Exercise inputs below:

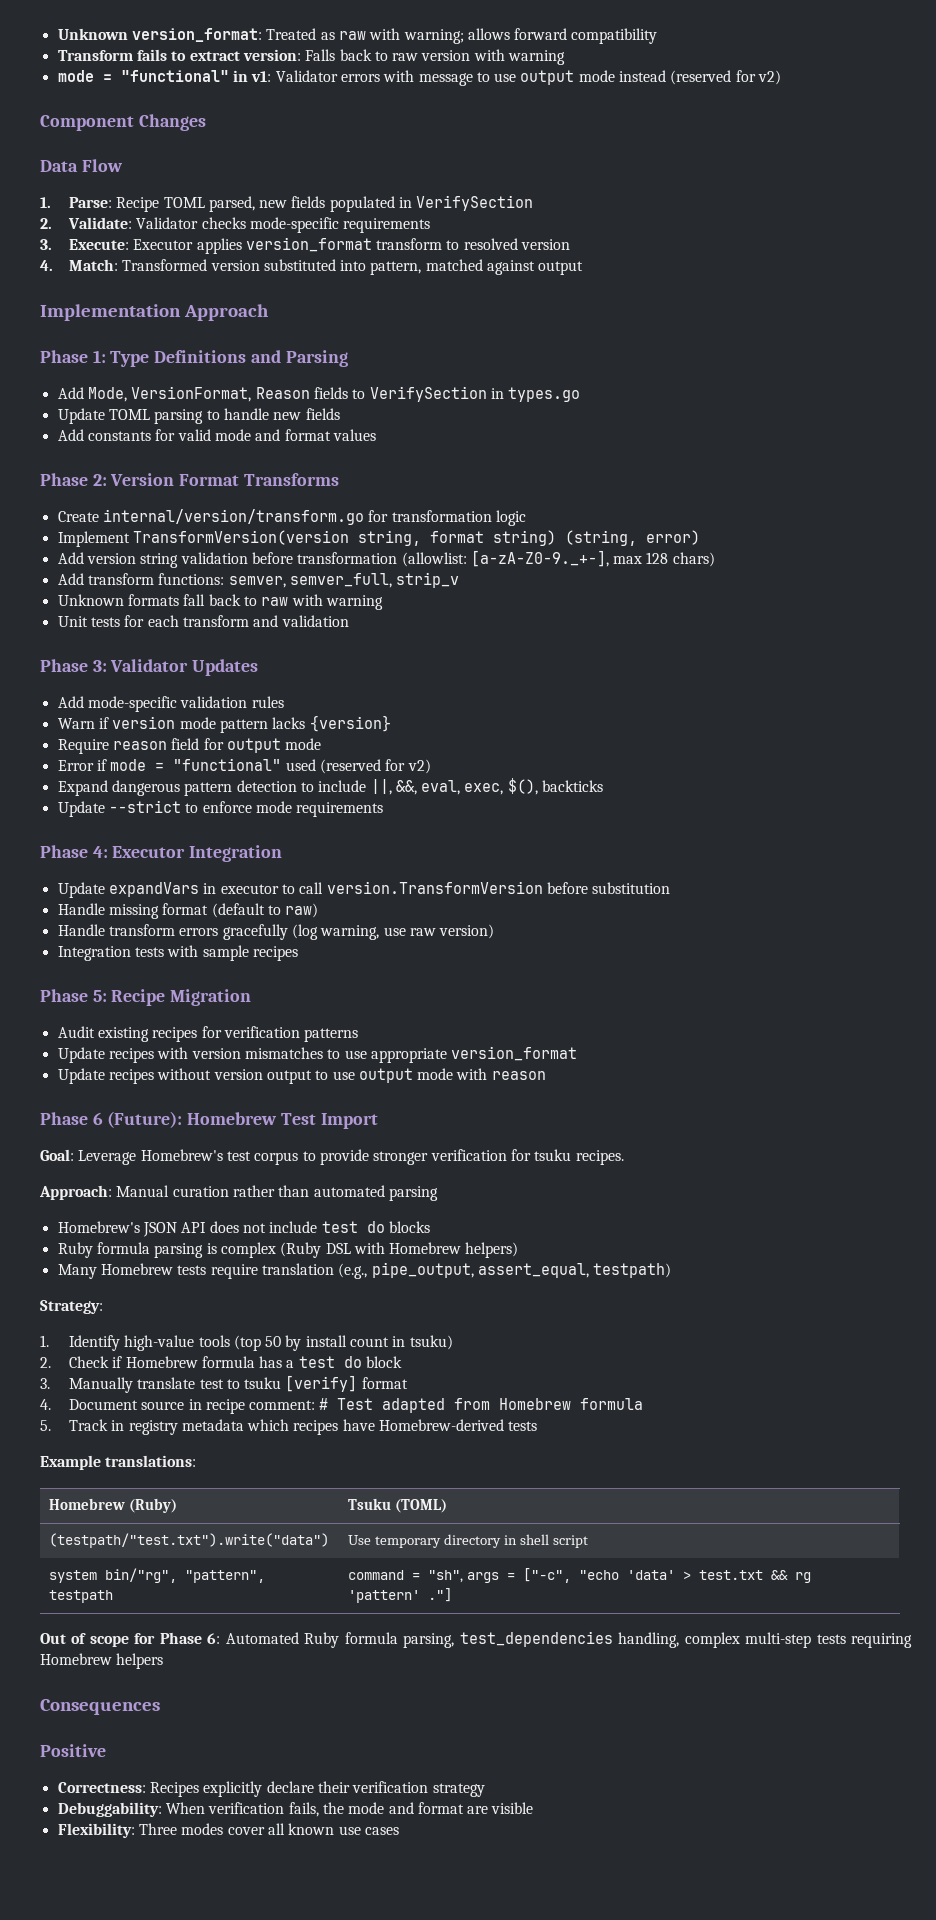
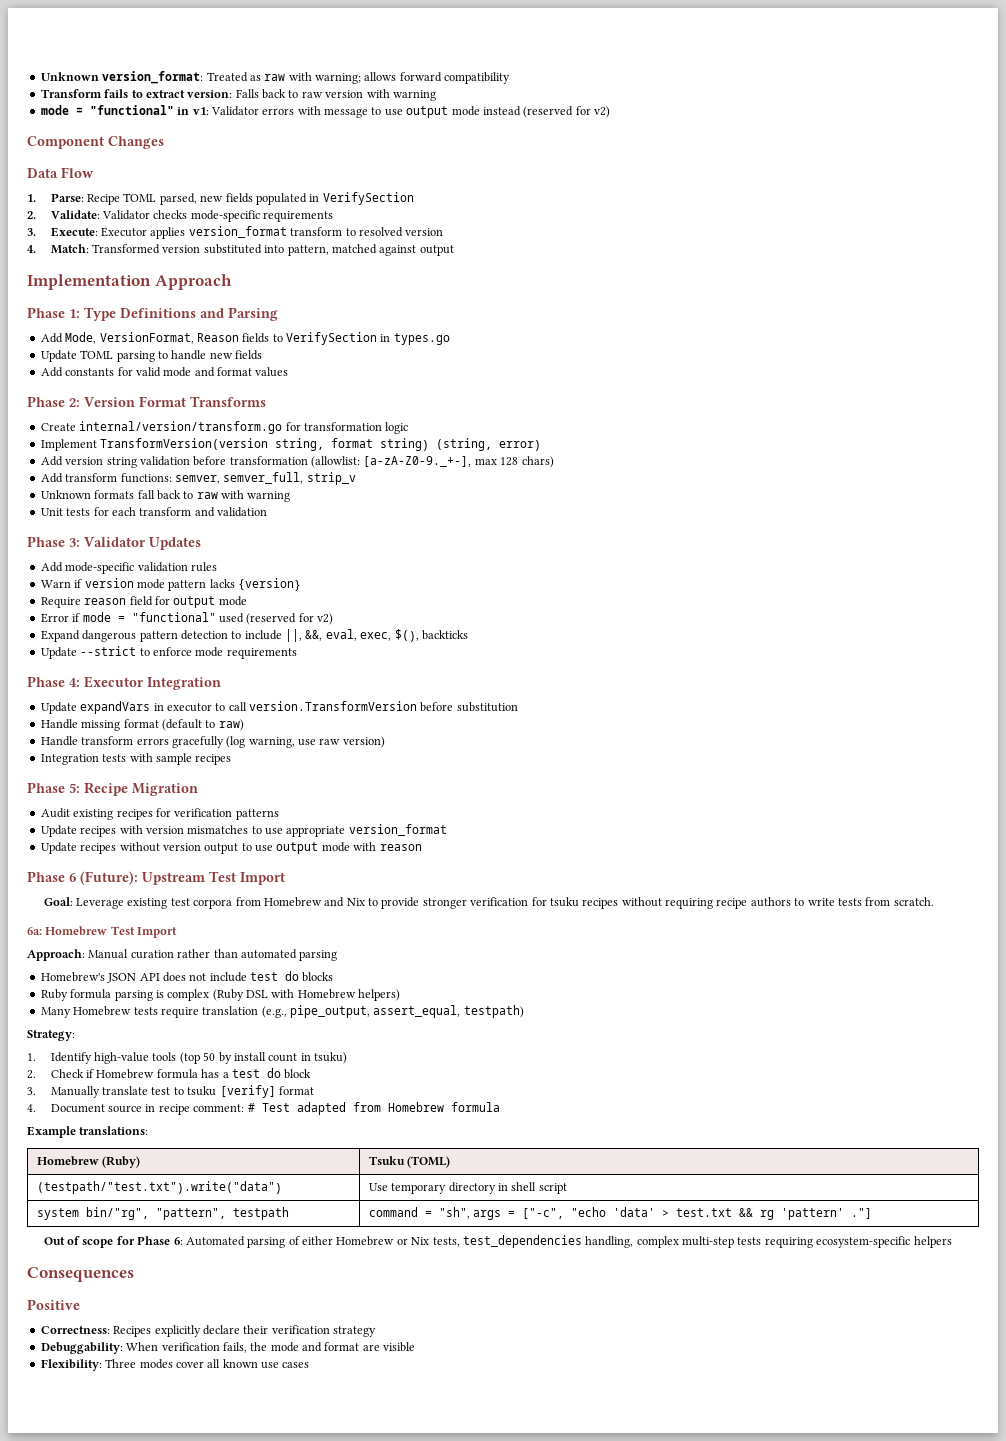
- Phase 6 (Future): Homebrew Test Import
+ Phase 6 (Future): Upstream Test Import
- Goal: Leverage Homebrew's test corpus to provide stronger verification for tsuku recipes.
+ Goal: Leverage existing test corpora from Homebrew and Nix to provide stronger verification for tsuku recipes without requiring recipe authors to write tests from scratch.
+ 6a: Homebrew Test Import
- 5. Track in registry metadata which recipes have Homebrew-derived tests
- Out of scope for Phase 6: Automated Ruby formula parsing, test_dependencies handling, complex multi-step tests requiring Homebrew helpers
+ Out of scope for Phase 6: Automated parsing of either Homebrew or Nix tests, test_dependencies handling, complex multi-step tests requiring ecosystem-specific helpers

End of Exercise inputs.
Exercise inputs below:

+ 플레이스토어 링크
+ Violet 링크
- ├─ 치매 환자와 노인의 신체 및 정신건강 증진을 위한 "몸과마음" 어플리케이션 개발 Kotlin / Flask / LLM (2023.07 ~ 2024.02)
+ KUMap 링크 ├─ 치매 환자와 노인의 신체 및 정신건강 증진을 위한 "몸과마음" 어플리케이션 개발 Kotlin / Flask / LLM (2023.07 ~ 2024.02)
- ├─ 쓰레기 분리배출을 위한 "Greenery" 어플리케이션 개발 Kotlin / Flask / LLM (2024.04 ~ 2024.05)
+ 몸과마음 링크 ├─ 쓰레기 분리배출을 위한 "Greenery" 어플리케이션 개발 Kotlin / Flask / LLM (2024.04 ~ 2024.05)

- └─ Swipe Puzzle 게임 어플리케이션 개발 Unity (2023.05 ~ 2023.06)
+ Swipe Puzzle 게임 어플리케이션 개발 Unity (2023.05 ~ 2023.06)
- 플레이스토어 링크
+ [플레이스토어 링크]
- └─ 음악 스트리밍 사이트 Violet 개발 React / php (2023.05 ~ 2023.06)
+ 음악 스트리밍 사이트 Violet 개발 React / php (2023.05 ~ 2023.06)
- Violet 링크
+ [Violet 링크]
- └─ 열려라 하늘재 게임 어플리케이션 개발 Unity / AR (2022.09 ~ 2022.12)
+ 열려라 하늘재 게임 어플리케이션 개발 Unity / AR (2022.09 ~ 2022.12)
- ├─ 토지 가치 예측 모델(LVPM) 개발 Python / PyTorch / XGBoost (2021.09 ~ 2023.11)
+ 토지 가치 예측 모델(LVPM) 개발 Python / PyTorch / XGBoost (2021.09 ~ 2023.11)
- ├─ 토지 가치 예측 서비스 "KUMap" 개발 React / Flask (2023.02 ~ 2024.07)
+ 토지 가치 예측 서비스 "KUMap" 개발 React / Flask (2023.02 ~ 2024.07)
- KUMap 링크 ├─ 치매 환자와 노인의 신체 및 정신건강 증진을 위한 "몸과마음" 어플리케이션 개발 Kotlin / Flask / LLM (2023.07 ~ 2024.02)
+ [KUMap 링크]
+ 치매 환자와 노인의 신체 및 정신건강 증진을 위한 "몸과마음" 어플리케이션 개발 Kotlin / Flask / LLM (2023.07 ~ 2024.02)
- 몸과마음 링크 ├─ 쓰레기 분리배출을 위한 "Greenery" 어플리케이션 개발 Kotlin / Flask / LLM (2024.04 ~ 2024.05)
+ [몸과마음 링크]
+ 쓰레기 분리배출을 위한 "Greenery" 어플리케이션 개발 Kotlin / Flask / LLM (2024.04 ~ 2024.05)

End of Exercise inputs.
Exercise inputs below:

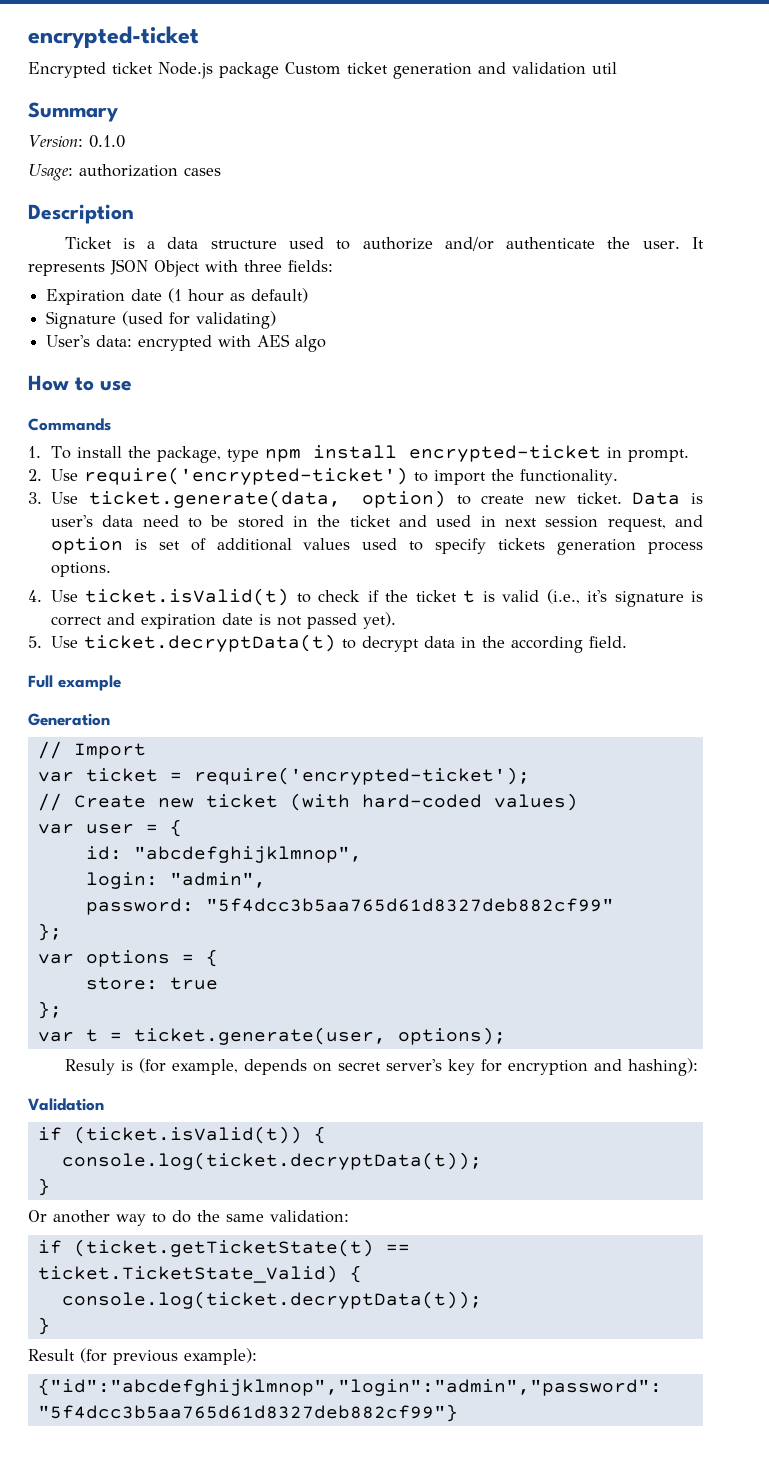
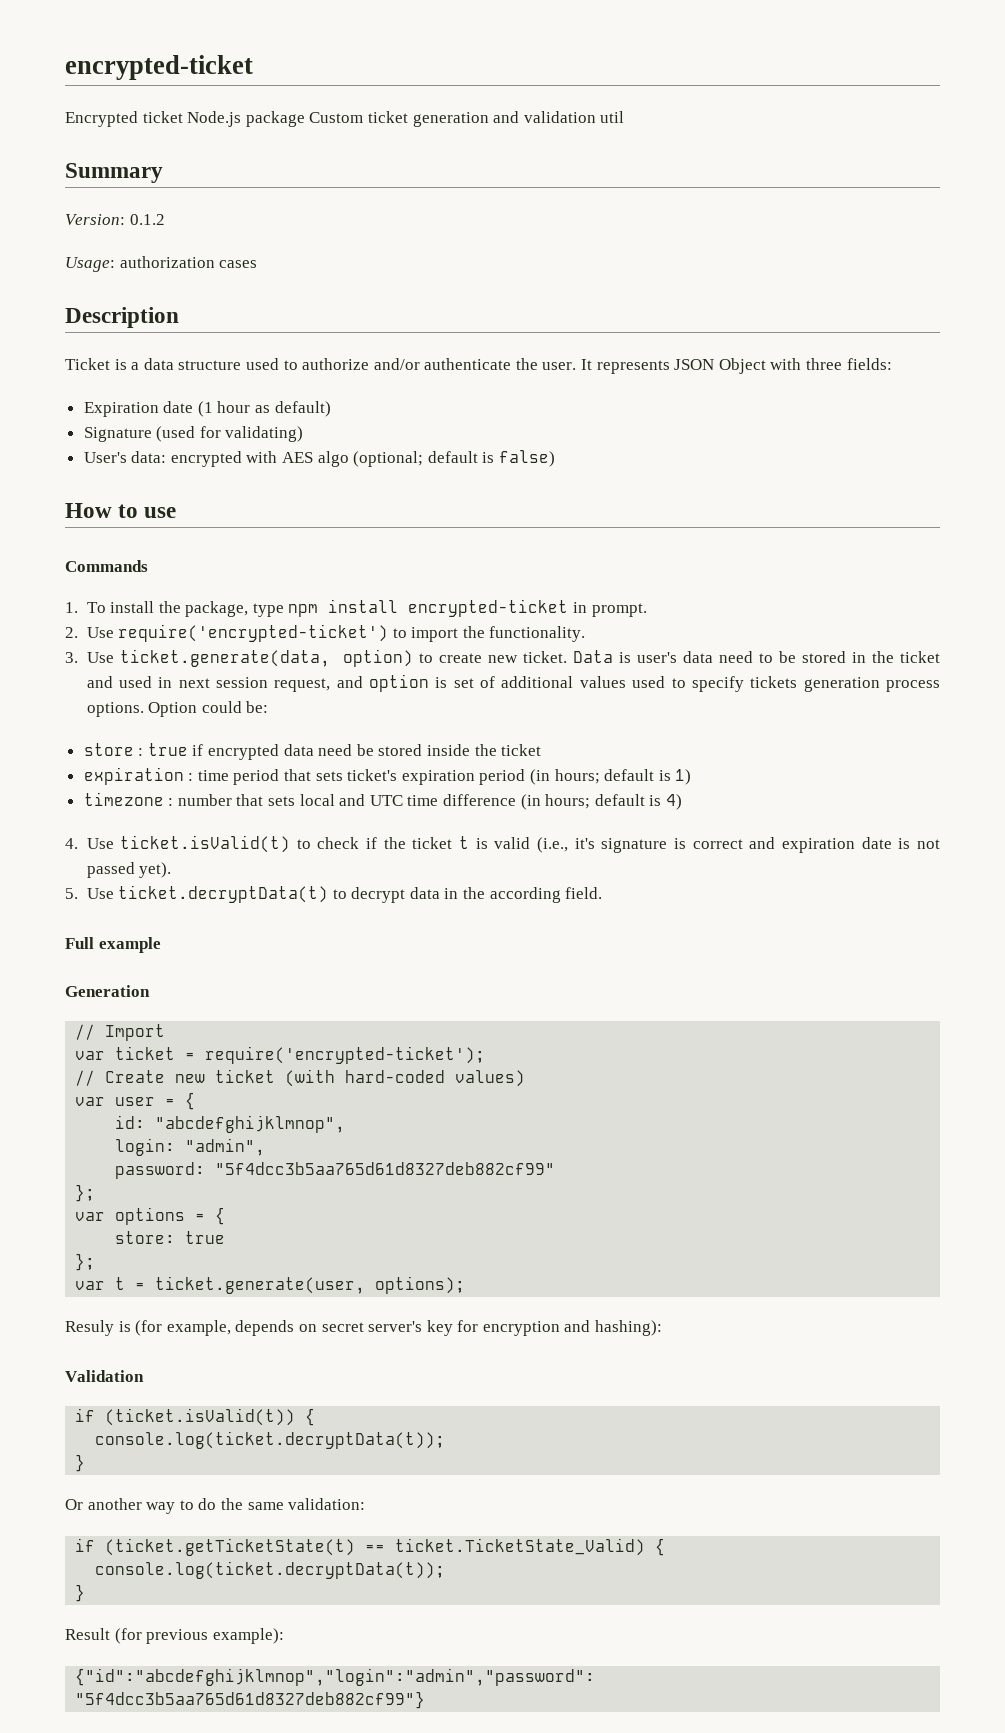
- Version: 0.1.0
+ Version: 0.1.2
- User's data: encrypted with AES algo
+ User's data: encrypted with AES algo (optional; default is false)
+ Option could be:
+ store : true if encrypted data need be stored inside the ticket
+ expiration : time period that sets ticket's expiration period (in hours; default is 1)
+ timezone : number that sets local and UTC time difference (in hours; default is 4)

End of Exercise inputs.

**Work task**
In how many lines of the records does the word "User" appear? Give the number alone.

**Written response**
2